Evin Prison: Hell on earth, as seen from Google Earth

On Google Earth, it can be viewed. Evin Prison in Northern Tehran, Iran, though from an immeasurable distance and not in "real time". Its fences and front gate noticeably visible from a distant satellite.

But invisible from satellite views are the forlorn and desolate contained therein, young men and women who stand up for fundamental freedoms, who desire simply the same openness that so many of us take for granted.

Iran is a place whose government and leaders, to quote the word's of Christ in Matthew 23, "tie on heavy burdens and impose these on the shoulders of humankind while they are unwilling to budge [these loads] with a single finger." Older Mullahs and Ayatollahs, at the apex of power, with an unwillingness to listen to the voices of women burdened under headscarf’s, and women battered by laws that deny, at their heart, the very premise that men and women should be given equal opportunity and treatment.

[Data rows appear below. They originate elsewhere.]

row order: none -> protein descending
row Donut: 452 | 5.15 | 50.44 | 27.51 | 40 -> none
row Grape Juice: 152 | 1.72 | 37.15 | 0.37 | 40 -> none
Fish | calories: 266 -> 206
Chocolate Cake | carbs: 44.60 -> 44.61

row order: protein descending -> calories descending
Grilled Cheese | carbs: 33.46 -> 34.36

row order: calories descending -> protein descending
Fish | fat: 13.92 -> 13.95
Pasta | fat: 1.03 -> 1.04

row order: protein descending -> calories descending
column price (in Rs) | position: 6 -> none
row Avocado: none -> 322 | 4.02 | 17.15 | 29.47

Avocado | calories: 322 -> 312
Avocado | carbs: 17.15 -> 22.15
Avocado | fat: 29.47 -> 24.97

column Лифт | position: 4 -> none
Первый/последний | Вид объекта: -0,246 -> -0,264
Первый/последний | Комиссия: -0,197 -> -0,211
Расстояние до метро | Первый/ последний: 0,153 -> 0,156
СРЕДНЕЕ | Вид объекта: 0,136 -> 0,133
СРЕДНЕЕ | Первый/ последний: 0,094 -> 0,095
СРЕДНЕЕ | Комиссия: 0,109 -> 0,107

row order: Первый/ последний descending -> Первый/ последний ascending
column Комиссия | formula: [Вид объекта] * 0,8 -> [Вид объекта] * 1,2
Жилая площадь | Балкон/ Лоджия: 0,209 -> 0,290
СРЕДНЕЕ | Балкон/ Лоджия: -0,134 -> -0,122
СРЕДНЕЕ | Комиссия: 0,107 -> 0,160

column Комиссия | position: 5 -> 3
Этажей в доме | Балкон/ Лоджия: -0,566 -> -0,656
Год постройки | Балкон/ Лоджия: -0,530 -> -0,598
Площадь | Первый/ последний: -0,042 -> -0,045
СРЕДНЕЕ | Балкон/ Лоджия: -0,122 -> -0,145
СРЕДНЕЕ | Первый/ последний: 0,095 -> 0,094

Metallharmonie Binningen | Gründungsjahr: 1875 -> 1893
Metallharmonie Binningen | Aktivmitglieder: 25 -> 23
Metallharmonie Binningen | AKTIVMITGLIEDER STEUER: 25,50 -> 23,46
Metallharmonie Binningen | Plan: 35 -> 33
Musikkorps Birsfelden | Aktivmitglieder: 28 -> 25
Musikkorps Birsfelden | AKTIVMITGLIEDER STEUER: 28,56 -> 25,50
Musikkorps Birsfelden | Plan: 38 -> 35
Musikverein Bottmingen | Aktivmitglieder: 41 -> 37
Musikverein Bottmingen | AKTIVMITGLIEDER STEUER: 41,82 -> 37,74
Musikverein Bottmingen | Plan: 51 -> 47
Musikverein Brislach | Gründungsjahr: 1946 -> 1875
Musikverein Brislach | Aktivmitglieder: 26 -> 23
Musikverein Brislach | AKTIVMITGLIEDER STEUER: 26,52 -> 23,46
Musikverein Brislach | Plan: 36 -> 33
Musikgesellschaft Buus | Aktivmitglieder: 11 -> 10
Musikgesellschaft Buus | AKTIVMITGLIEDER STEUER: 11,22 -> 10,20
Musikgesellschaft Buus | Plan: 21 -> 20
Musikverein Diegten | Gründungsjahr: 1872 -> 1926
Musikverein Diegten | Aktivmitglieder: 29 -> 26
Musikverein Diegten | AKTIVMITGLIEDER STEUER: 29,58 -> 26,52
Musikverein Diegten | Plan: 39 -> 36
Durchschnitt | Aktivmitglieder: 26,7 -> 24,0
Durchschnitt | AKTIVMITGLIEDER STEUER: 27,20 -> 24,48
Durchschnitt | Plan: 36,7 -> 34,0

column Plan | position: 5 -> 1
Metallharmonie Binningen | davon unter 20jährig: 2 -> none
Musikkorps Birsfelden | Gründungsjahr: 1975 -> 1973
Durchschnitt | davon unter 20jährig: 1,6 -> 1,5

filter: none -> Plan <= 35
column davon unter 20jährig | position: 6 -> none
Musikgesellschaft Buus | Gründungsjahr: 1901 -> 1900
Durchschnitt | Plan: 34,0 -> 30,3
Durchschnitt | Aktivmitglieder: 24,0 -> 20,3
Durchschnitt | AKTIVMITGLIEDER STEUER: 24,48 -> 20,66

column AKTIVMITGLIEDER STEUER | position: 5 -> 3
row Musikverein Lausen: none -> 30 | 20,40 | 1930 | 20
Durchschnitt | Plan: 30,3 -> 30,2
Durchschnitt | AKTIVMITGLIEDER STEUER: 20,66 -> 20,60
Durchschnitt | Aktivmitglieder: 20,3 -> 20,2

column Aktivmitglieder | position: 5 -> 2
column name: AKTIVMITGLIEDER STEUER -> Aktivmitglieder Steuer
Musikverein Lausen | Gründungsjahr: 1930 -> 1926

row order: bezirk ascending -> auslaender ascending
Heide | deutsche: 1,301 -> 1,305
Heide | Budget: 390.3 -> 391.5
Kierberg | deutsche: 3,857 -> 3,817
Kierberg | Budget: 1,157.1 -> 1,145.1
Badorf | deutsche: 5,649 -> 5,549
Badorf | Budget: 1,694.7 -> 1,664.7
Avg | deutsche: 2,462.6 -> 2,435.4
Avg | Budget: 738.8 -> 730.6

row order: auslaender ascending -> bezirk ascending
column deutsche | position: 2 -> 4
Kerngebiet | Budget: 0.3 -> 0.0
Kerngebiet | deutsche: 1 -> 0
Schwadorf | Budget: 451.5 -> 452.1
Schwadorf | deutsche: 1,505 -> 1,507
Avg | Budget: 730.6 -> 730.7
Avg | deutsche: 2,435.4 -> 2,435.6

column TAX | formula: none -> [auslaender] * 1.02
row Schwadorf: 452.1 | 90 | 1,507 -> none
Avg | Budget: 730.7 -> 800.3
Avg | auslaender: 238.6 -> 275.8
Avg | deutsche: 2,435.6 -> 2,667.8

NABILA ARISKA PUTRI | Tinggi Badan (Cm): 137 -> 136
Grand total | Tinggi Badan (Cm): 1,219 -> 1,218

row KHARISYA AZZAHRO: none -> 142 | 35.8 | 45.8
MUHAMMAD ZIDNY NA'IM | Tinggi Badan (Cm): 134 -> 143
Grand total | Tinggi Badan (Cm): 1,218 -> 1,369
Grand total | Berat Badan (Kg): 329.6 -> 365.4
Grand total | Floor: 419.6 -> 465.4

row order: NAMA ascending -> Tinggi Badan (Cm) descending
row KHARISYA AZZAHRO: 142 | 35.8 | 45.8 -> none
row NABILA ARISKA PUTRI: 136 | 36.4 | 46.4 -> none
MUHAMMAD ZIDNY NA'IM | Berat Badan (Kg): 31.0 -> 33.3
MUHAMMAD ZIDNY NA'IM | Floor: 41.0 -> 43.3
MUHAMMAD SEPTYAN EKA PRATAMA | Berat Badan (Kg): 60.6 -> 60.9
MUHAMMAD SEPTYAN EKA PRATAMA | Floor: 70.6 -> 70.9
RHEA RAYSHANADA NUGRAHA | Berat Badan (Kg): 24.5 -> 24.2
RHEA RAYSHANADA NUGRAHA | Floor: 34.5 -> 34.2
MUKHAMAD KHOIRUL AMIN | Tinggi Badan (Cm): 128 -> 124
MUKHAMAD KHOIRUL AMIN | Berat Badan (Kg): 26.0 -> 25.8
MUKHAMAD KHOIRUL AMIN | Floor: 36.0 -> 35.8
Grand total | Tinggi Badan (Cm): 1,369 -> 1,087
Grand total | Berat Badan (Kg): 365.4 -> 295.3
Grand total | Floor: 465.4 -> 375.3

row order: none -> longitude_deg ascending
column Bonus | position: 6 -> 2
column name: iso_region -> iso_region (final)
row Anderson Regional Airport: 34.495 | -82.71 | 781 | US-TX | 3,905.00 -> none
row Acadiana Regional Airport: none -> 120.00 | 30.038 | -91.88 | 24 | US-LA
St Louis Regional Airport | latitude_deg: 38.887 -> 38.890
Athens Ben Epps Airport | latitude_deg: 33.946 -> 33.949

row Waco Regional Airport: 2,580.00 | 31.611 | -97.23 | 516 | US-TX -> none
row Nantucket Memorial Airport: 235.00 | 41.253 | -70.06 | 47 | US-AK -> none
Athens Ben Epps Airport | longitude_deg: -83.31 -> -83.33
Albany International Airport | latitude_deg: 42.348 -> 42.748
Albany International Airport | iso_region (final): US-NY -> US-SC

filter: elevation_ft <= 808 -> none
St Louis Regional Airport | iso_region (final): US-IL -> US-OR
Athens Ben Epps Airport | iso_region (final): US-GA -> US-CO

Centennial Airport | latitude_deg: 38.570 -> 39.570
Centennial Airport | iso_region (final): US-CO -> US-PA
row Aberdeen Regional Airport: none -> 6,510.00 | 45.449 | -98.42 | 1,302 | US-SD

And while there is abundant evidence of evil all over Iran, on the streets and in police stations from large cities to small towns, Evin is a huge prison that seems to be the singular symbol epitomizing Iran's oppression, the massive wave of a tsunami beside many currents of injustice.

No written words can express the deafening cadence of a scream of horror, and no blog written from the relative safety of the western world can tell the of the deep and primal fear of being interrogated, tortured and possibly raped within the deep confines of Evin Prison.

In recent days, I have wondered often about the young Iranian men and women who have been brave enough to stand up against the violation of their constitution, who have been brutally and heartbreakingly let down by a system that they didn't like to begin with, but which promised a free and fair election, even if it meant the election of a "reformist" president who had cut his teeth in the same revolution as the hardliners. For those snatched from the streets, what did they feel when they entered Evin? What did they think about when the torture began, interrogations lasting up to 15 hours, using threats and beatings to obtain a forced confession, an attempt to breach the sacredness of truth and extinguish the smoldering flame of justice?

I can only imagine the screams, tears, broken bones and broken hearts in Evin, and the cells meant for solitary confinement stuffed with 15 people.

It seems that the butchery and barbarity of the government and leaders of this land, as exemplified by Evin Prison, has became as infinite as the treacherousness of Gomorrah, as desperately heartbreaking as the gulags of the Soviet Union.

In his epic Inferno, the 14th century writer Dante depicted hell as 9 circles of suffering situated within the earth. In the 21st century, hell is perhaps a sprawling prison in northern Tehran, visible from the heavens via modern technology on Google Earth.

And lo, what about those who have died at the hands of torture in this very prison? What might they say to all of us?

“We risked our lives for the sake of change
That this system of dominance might be re-arranged
All of us chanting proudly and wearing green
From the rooftops of Tehran we were clearly seen

For this cause we have in blood paid the ultimate price
Because of those with the power to inflict staggering vice
We were students with common aspirations and dreams
Some of us were middle class, and some of us of little means

We were tortured brutally and inexpressibly at Evin
Our prayers and screams reaching the edge of heaven
Today, we rest in the finality of death
Unable to on our own to reach the fruition of our quest

Leaving behind our dear parents and friends, who are bereft
Who from the State are under incredible duress
But from a beautifully higher and magnificent place
We look down upon our compatriots, and can freedom taste

We will not rest in peace lest you, the living, stand for us
Securing the foundation of a land clearly on freedom's cusp
We are the brutally murdered young and dead
The unafraid, who were by dreams of freedom fed

No longer in flesh, wearing green, are we lead
But still, for freedom, our blood was shed
Today, our message is, let not us perish in vain
Your not gaining freedom is our greatest pain

For this is that for which we had to die
That our brothers and sisters may not continue to cry
That our counterparts, living, will not always sigh
That other parents will never have to say good bye."